### EXERCISE OBJECTIVE
The records are set out below this line. Return exactly the lines from the one containing "text: sammensatte ->" through the last, and exclude the pictures.

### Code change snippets
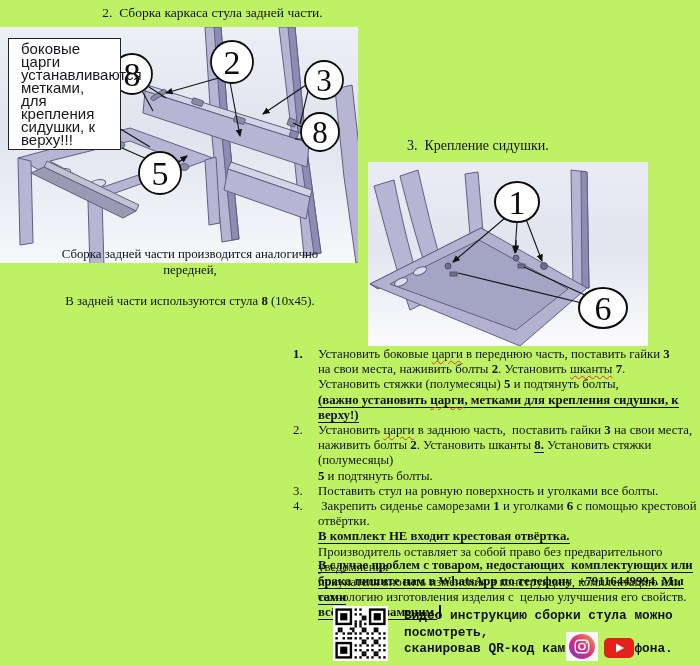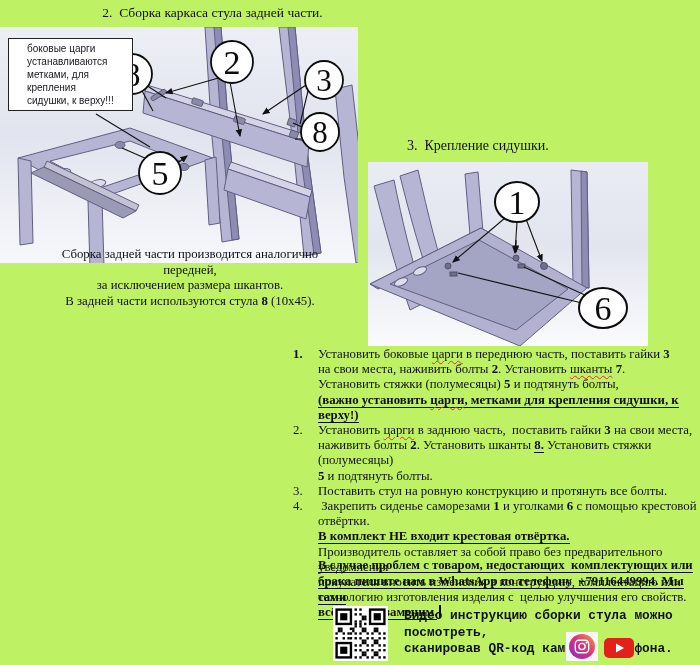"боковые царги устанавливаются метками," .notebox { font-size: 10px -> 15px; padding: 3px 18px -> 3px 12px }
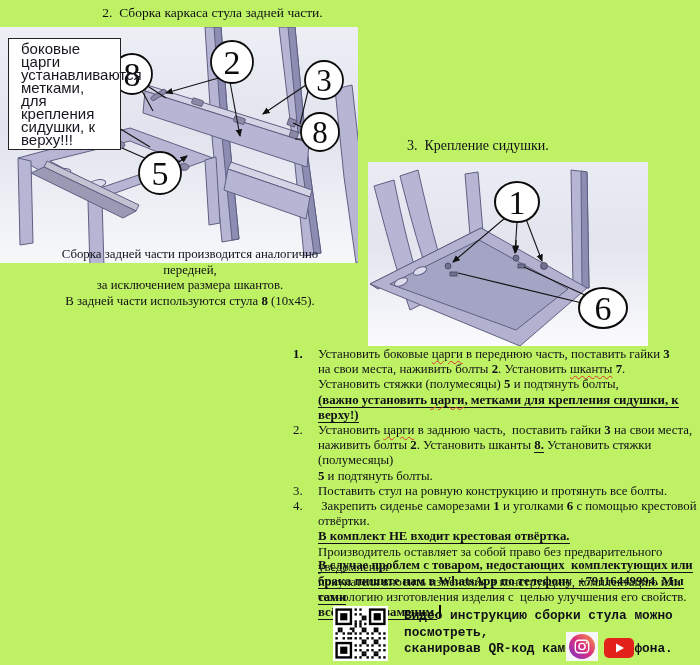"за исключением размера шкантов." span { html: <span>за исключением размера шкантов.</span> -> none }
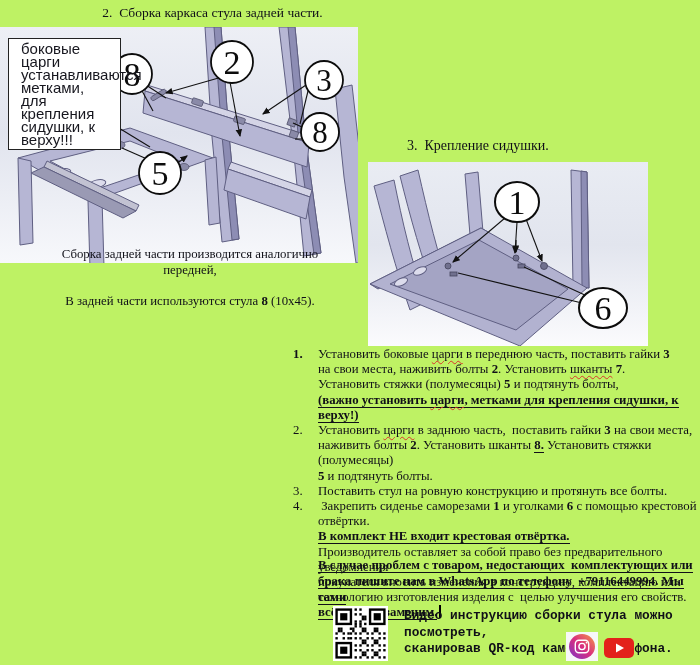"Поставить стул на ровную конструкцию" span { text: конструкцию и протянуть -> поверхность и уголками }
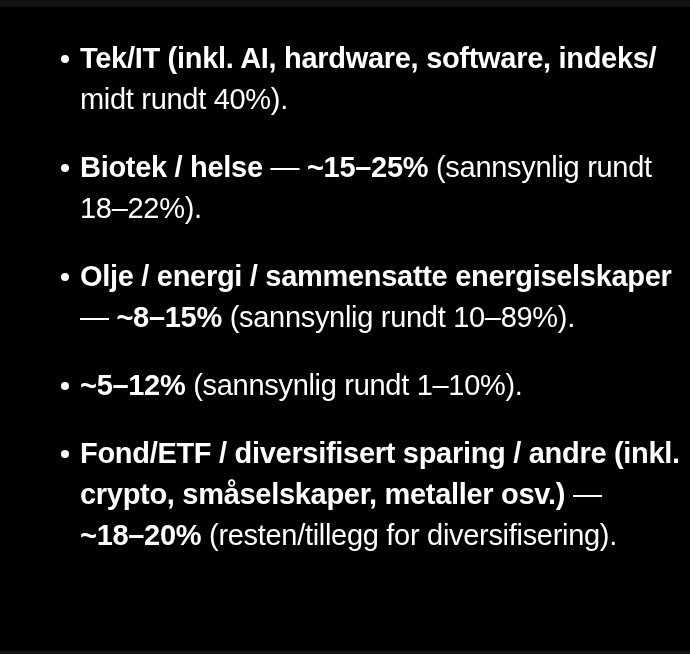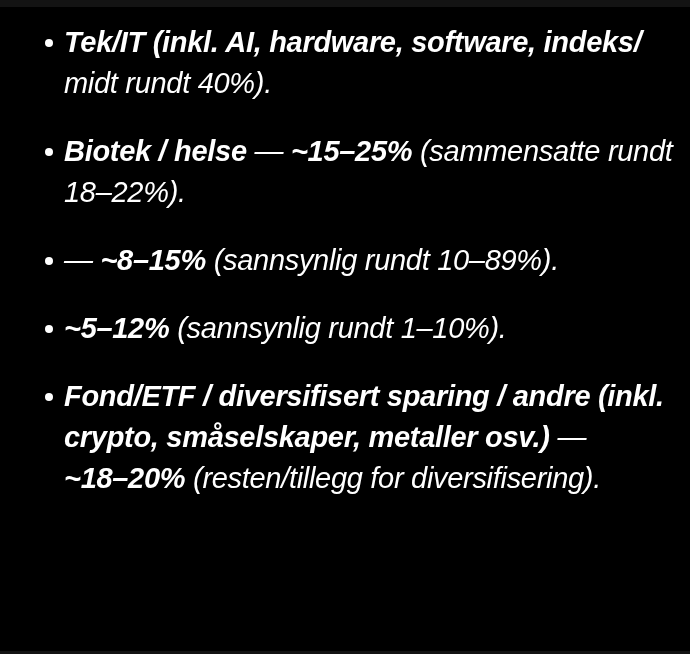"Tek/IT (inkl. AI, hardware, software," ul.bullet-list { font-style: italic -> none; margin: 0 -> 16px }
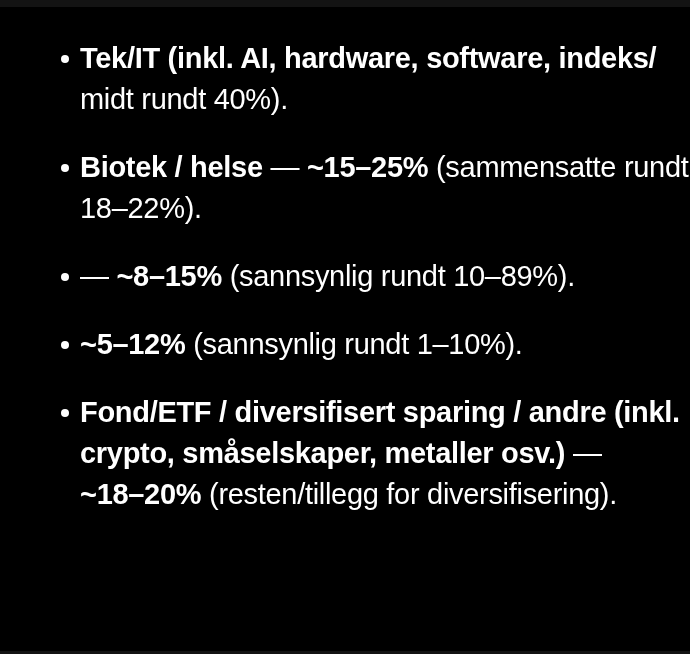"(sammensatte rundt" span.seg { text: sammensatte -> sannsynlig }
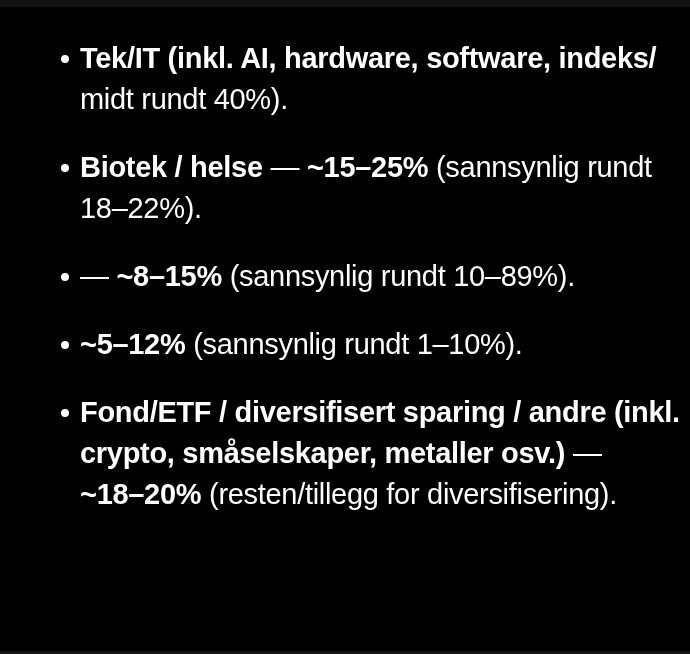"Olje / energi / sammensatte" div.line { html: none -> <div><span>Olje / energi / sammensatte energiselskaper</span></div> }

### ANSWER TO THE EXERCISE
"(sammensatte rundt" span.seg { text: sammensatte -> sannsynlig }
"Olje / energi / sammensatte" div.line { html: none -> <div><span>Olje / energi / sammensatte energiselskaper</span></div> }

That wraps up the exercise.